Problem statement =
Only one span of the listing below is wanted: the lines from the one with "text: Breakdown ->" through the one with "Estimate, Task, And", reproduced exactly, both ends kept.

Entries supplied =
------------------------------------
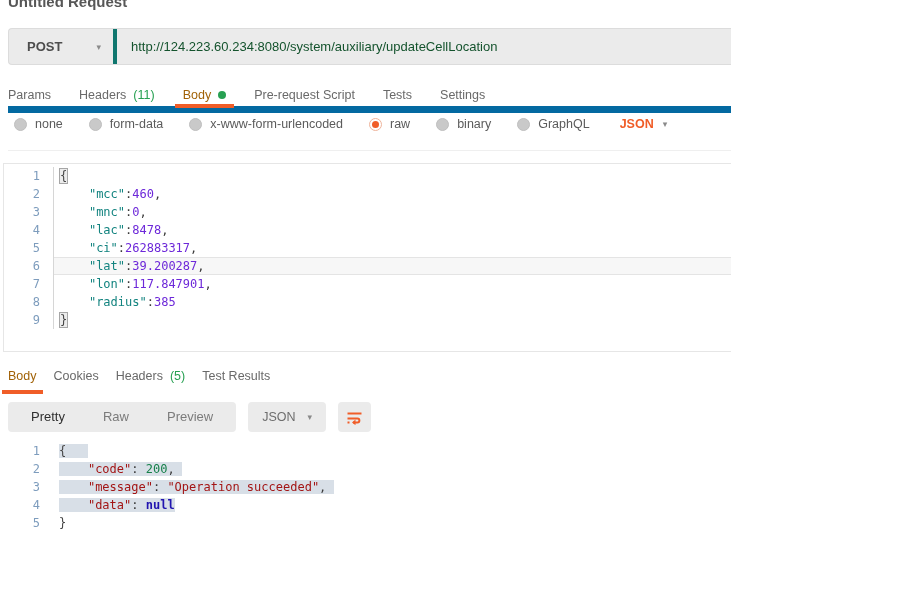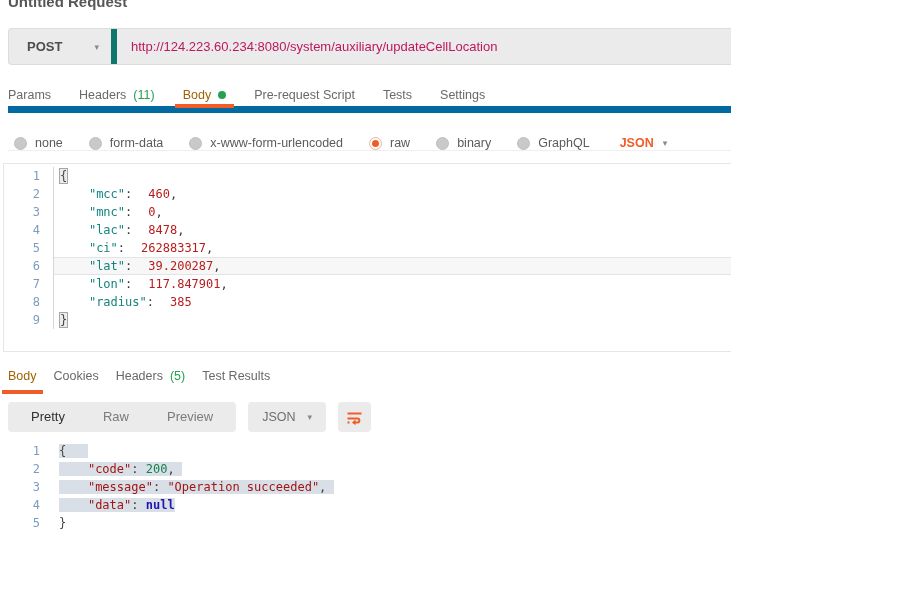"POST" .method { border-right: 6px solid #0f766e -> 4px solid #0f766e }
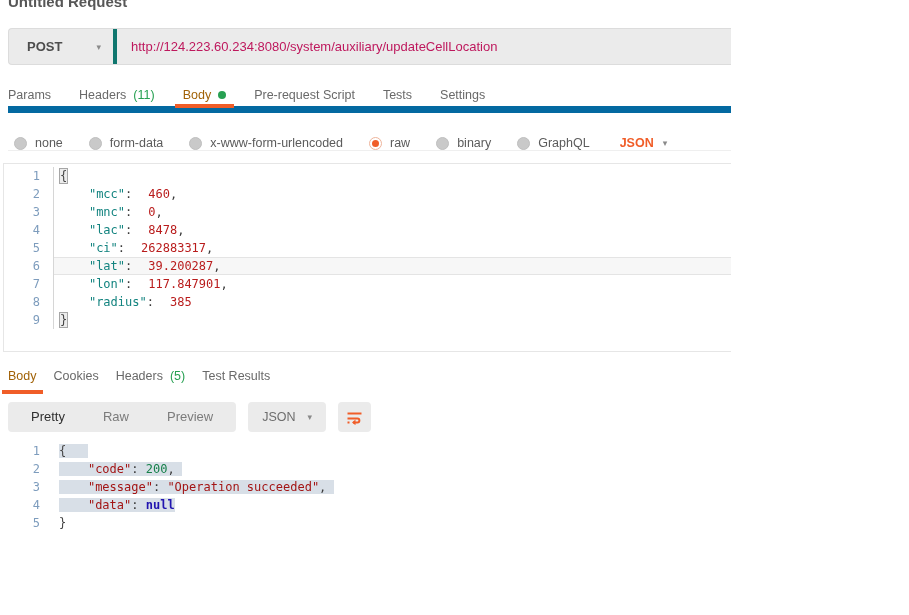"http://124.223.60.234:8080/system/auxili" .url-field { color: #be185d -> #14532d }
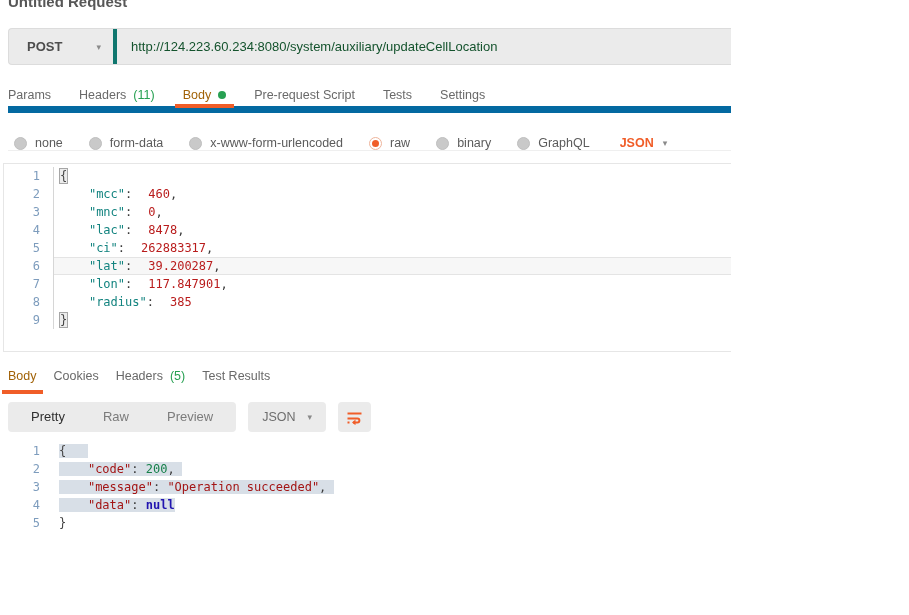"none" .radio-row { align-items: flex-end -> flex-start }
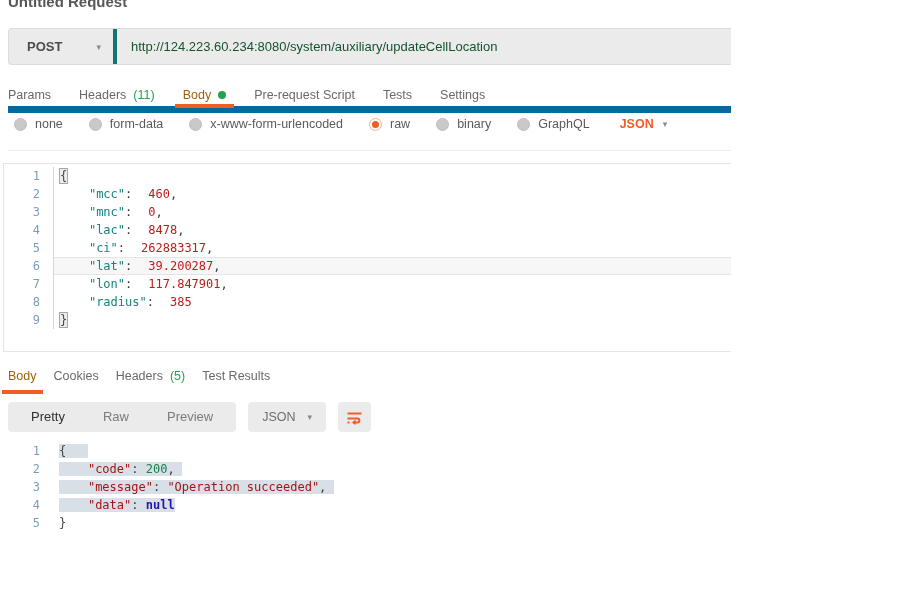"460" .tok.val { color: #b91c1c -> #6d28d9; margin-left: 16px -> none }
------------------------------------
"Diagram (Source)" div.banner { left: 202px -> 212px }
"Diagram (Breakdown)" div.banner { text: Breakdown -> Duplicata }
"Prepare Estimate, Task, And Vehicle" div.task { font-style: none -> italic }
------------------------------------
Problem solution =
"Diagram (Breakdown)" div.banner { text: Breakdown -> Duplicata }
"Prepare Estimate, Task, And Vehicle" div.task { font-style: none -> italic }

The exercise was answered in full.